KLOC – What does it mean to Software Testing


Introduction to KLOC

Lines of Code (LOC) is one of the software metric that is used by most of the people for Software Measurement. Thousand lines of code is treated as KLOC. This metric helps us in knowing the size and complexity of the Software Application. Click here for more details on KLOC. This info is from wikipedia

What does it mean to Software Testing

We do test applications with the intention to see if the promised functionality works fine or not. Any deviation here will be considered as a Bug. So each of these bugs must be originated from some line of code in the product.

So it’s understood that when the size of the code is more there is a chance for more number of bugs in the prodcut. Even most of the process to talk about some % of issues is fine or acceptable quality per KLOC(even though there is lot of subjectivity).

The Defect Density is arrived at Number of Bugs / KLOC per the product under test.
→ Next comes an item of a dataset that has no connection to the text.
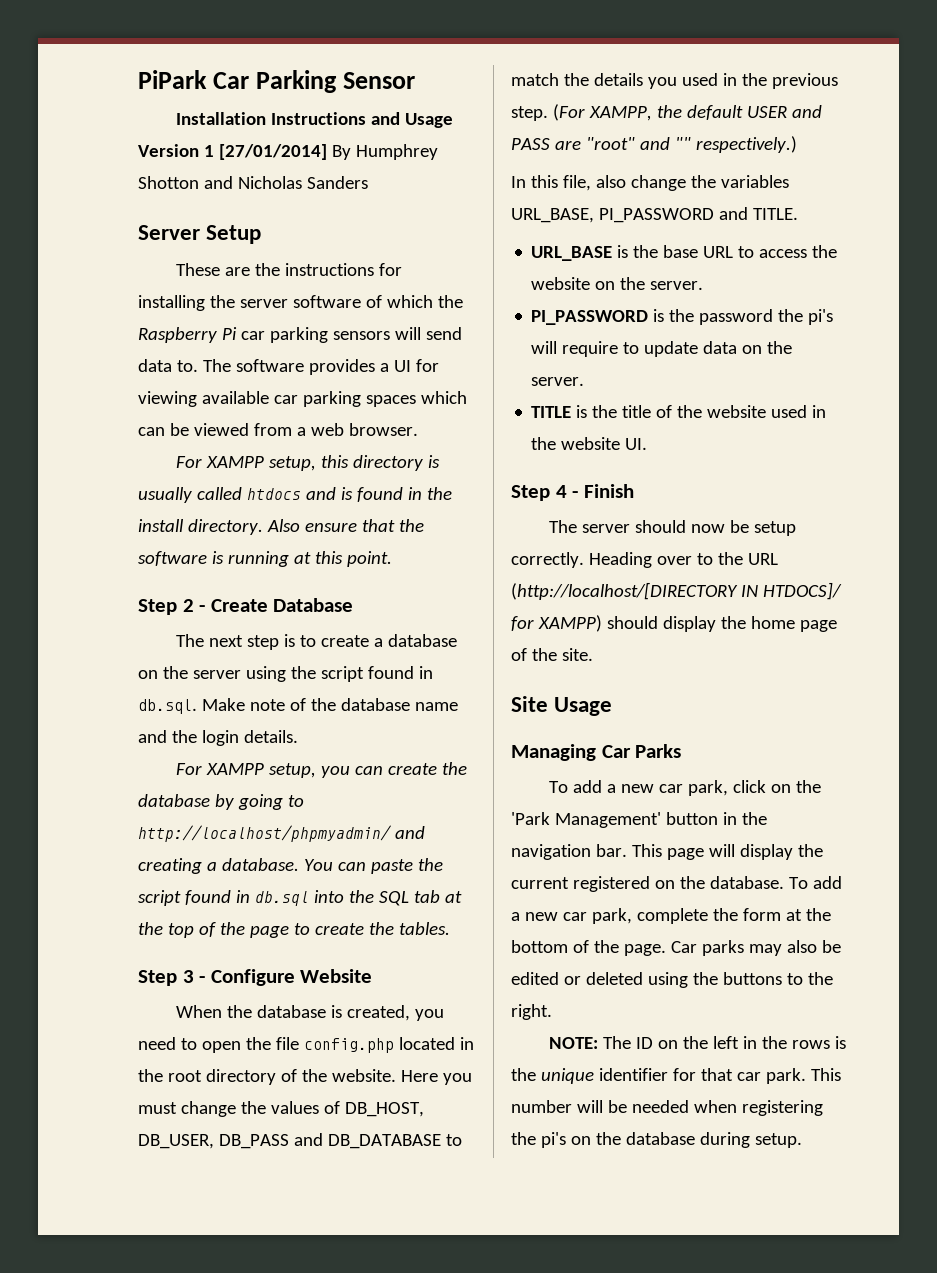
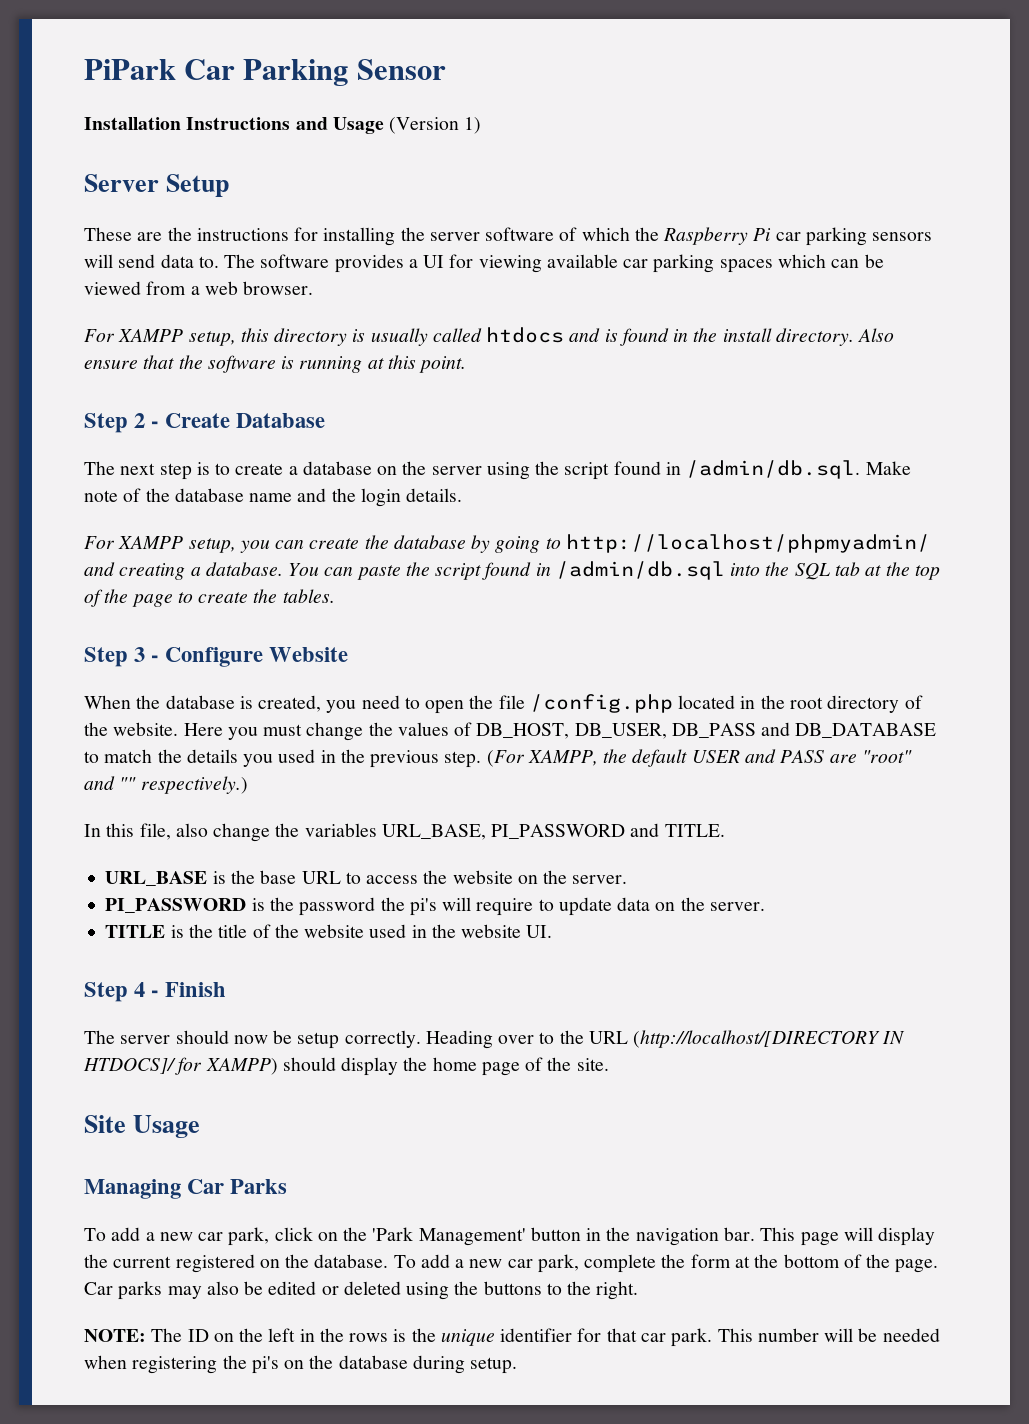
[138,144,438,160] [138,176,368,189] Version 1 [27/01/2014] By Humphrey Shotton and Nicholas Sanders -> [389,117,482,134] (Version 1)
[138,699,197,714] db.sql. -> [686,460,861,479] /admin/db.sql.
[254,891,309,906] db.sql -> [555,561,725,580] /admin/db.sql
[303,1038,394,1053] config.php -> [529,694,673,713] /config.php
The defect density is one of the metric used to measure the quality of the product. Most of the Quality Process does talk about this metric.

Concerns

The concern in this approach is that how these values are measured. The general bias with KLOC is that people try to see that only the excutable lines of code in the product.

Each every line in the product may not be code at all & we may not execute each and every one of them. So it’s not taken care, then the issues related to documentation, images, installation etc might be misleading.

Since we are looking at KLOC as the size of the product it’s better to include each and every entity that effects the same. Then it’s helpful for both development and test teams.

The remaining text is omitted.